=== WORK REQUEST ===
Copy each line below that contains "Yellow".
*** DATA FOR PROCESSING Section Begins ***
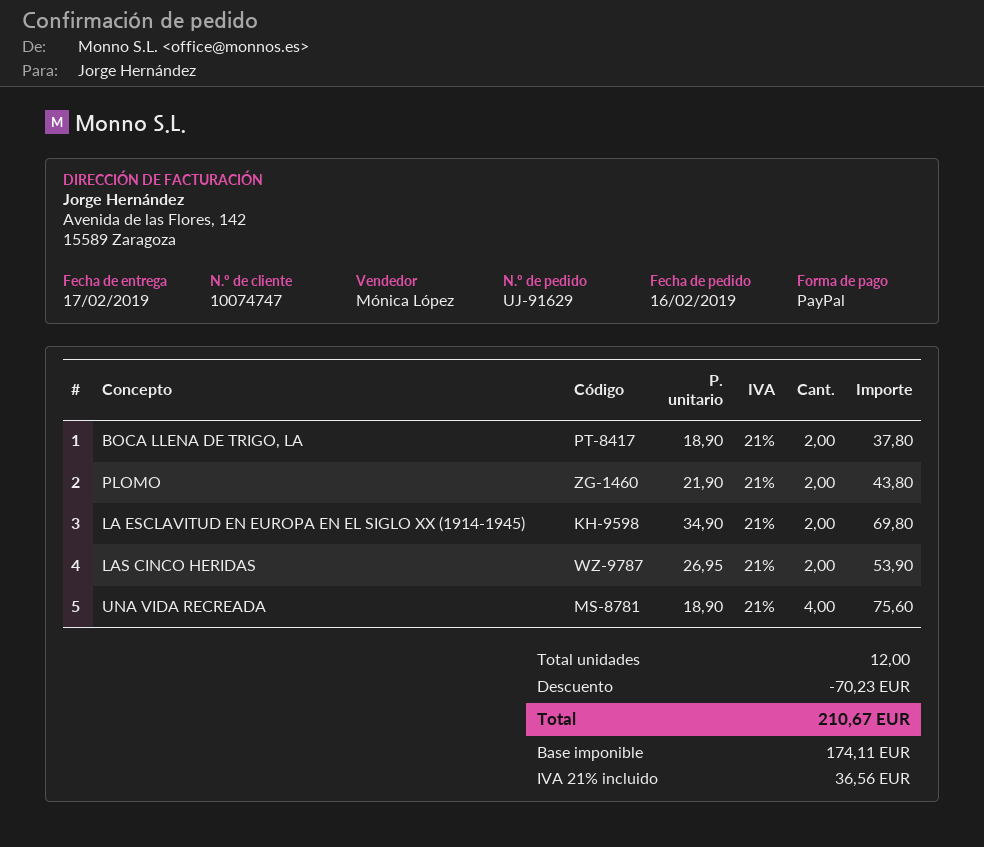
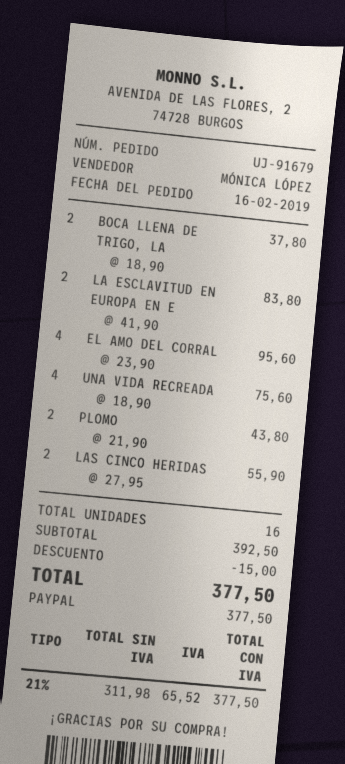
order number: UJ-91629 -> UJ-91679
LA ESCLAVITUD EN EUROPA EN EL SIGLO XX (1914-1945): 2 x 34.90 = 69.80 -> 2 x 41.90 = 83.80
LAS CINCO HERIDAS: 2 x 26.95 = 53.90 -> 2 x 27.95 = 55.90
EL AMO DEL CORRAL: none -> 4 x 23.90 = 95.60
total quantity: 12 -> 16
discount: 70.23 -> 15.00
net: 174.11 -> 311.98
tax: 21% = 36.56 -> 21% = 65.52
total: 210.67 -> 377.50

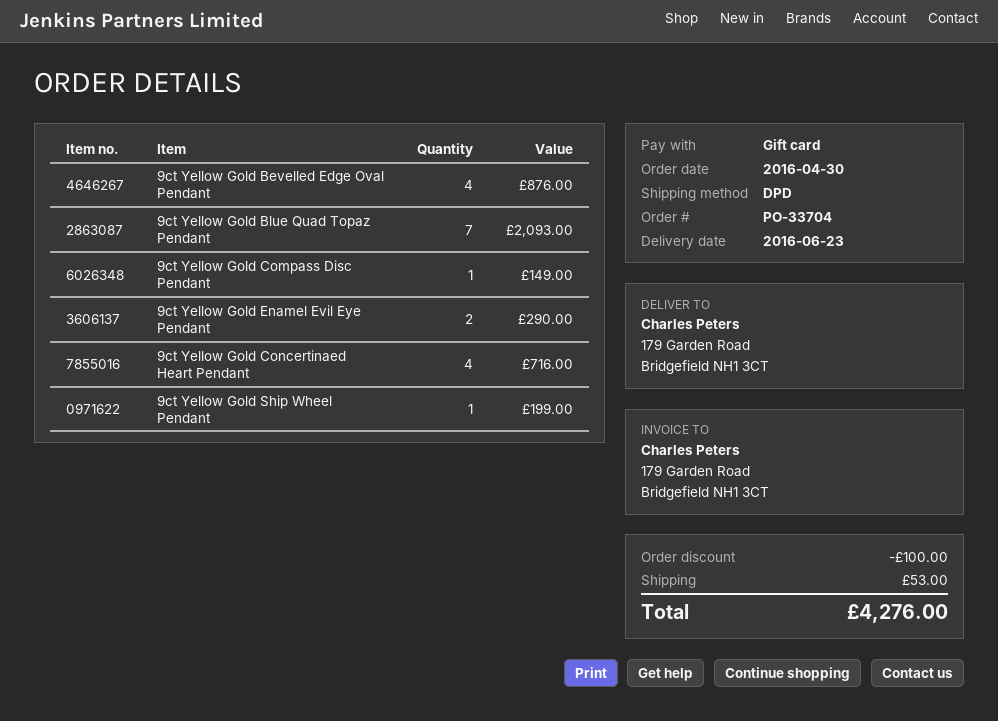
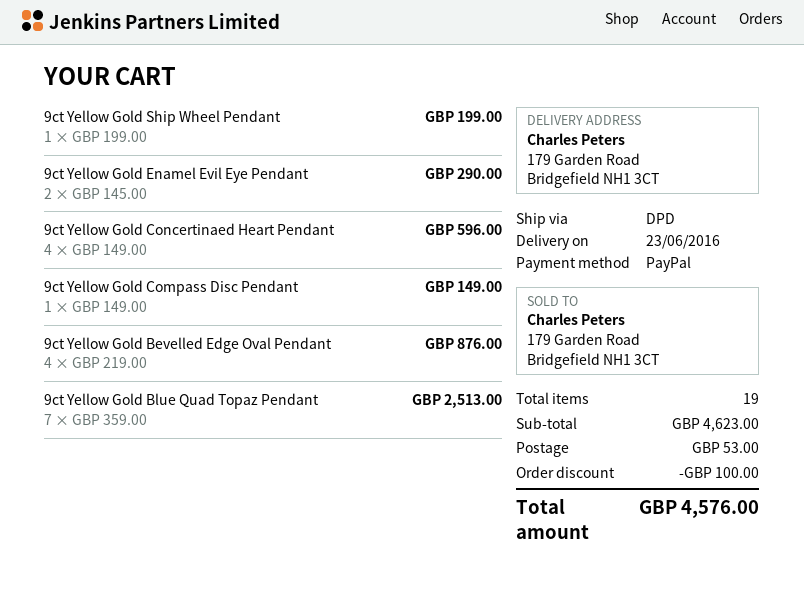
payment method: gift card -> PayPal
9ct Yellow Gold Blue Quad Topaz Pendant: 7 for 2093.00 -> 7 for 2513.00
9ct Yellow Gold Concertinaed Heart Pendant: 4 for 716.00 -> 4 for 596.00
total: 4276.00 -> 4576.00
*** DATA FOR PROCESSING Section Ends ***
=== RESPONSE AREA ===
9ct Yellow Gold Blue Quad Topaz Pendant: 7 for 2093.00 -> 7 for 2513.00
9ct Yellow Gold Concertinaed Heart Pendant: 4 for 716.00 -> 4 for 596.00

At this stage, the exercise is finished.